Goodbye credibility, reputation, and entourage.
The media frenzy took a while to die down, so that even months after the night of the penguins, a young reporter was tickling the scientist’s doorbell at nine in the morning.
He would revolutionize modern journalism by writing an article reflecting the point of view of the interviewed instead of everyone else’s. A renowned researcher turned laughingstock was a perfect story for his journalistic breakthrough. Both sad and funny. People never tired of those stories. They wanted to see the underdog get famous, the geniuses go mad, the successful fall.
Weeds and confetti covered the porch. Three rings, many knocks, and a couple of rounds of shadow boxing later, the door opened.
Dr. Denis Anemone was a middle-aged man shaped like a candy cane. Too many years of looking down a microscope.
As the reporter followed him to the living room, he pulled his notepad out of the breast pocket of his impeccably ironed shirt, scribbled unshaven, tropical birds bathrobe, bad smell.
The place was alive, peppy, organic—literally, you’d expect plants to grow out of the carpet, amongst the crumbs and stains. Trinkets inhabited most flat surfaces, peacock feathers hung from the drapes. Everything worked with anything to create a disorienting impression of confused bliss.

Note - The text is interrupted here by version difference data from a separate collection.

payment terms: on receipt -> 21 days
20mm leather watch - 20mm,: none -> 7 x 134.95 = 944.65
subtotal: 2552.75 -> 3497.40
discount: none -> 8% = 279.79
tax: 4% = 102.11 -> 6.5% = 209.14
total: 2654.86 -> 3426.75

The vinyl records were aligned in alphabetical order, from AC/DC to ZZ Top, while the books were dispersed on crooked shelves in a chaotic orgy of scientific literature. A desk had been rubbed raw while an inch of dust covered the floor. Between two armchairs was a bathtub, half-filled with water and plastic penguins. A large glass panel had been placed on top to complete the transformation into a coffee table. A scent of butter took a subtle control of the atmosphere.
They sat facing one another. The armchairs made a crushing sound every time they moved.

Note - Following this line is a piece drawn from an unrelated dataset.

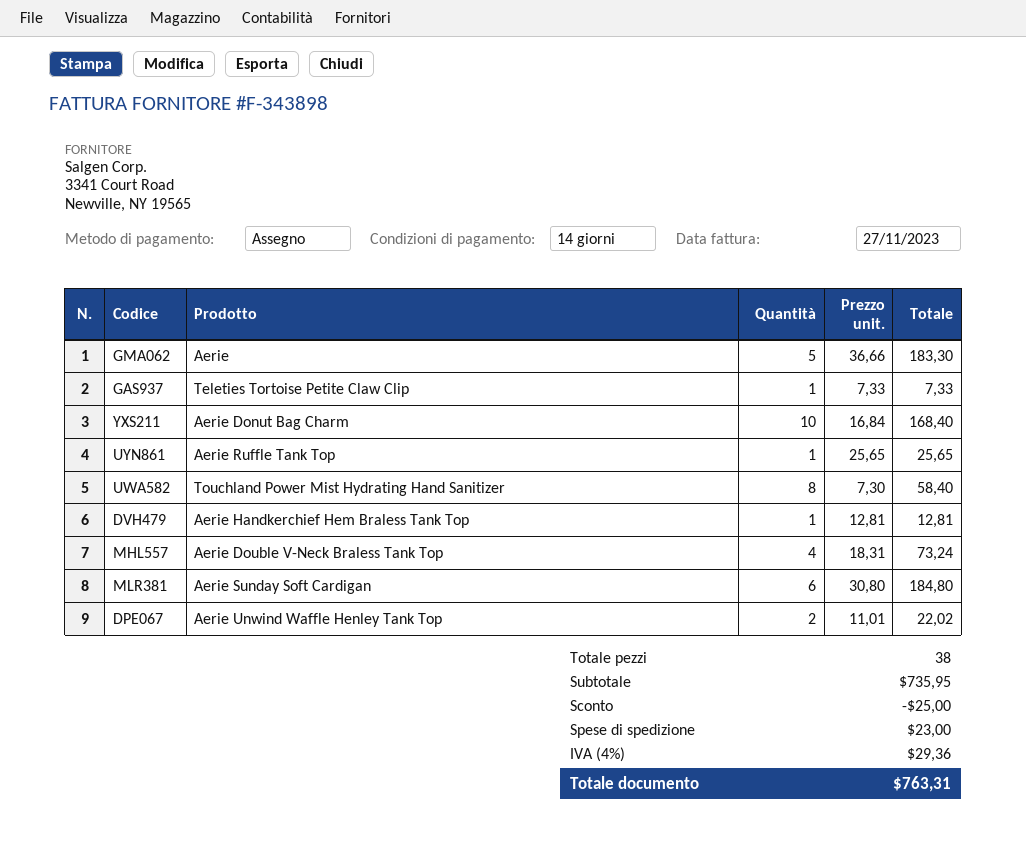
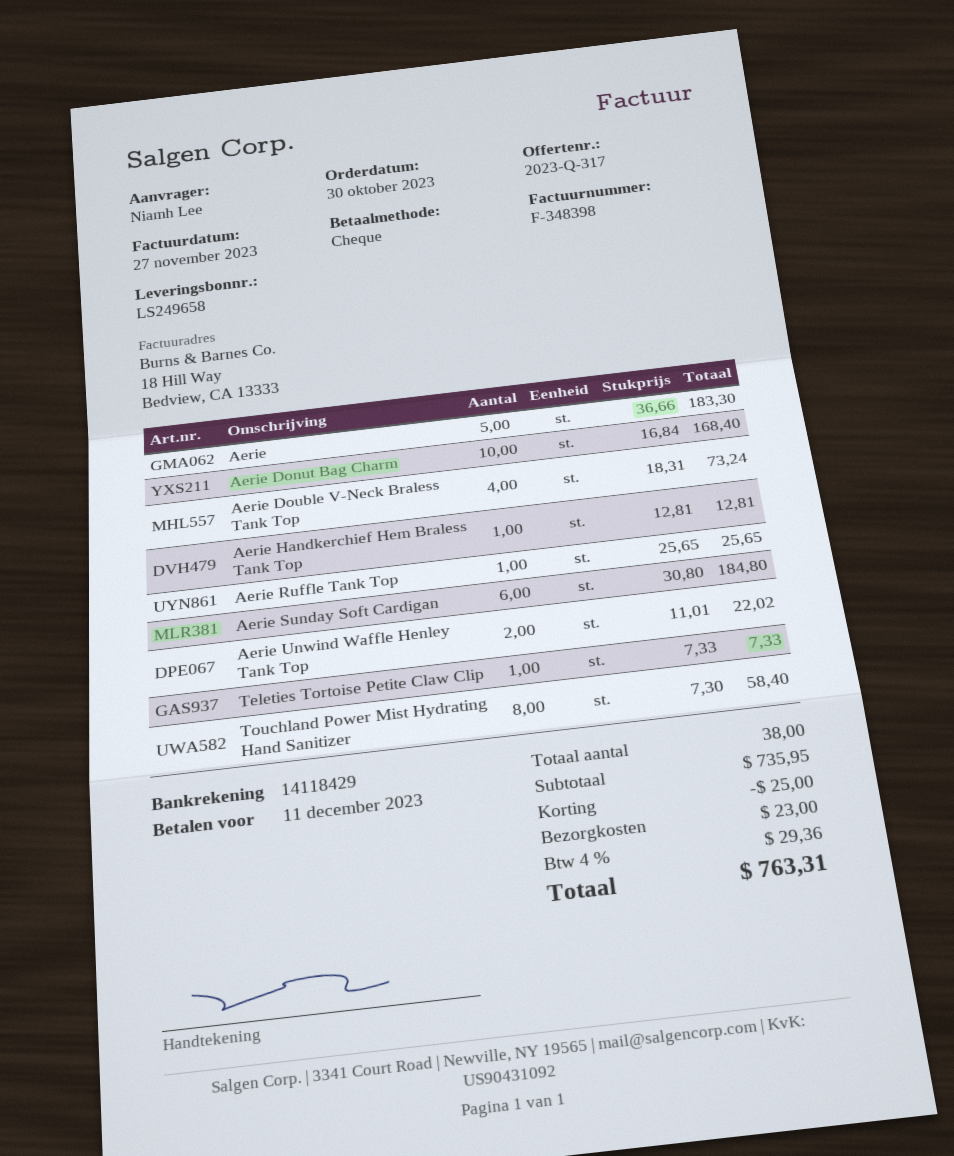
invoice number: F-343898 -> F-348398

“I thought my story would have been outdated by now,” the scientist said with a smirk.
His eyes sparkled with energy behind a big pair of glasses with only one lens.
“I want to make an accurate and in-depth portrait of everything that led to your… radical turn. I’m here for the story behind the story.”
“Radical turn?” the scientist asked.
The reporter hesitated, looking for the right words.
“Oh, you mean my going crazy?” the doctor said.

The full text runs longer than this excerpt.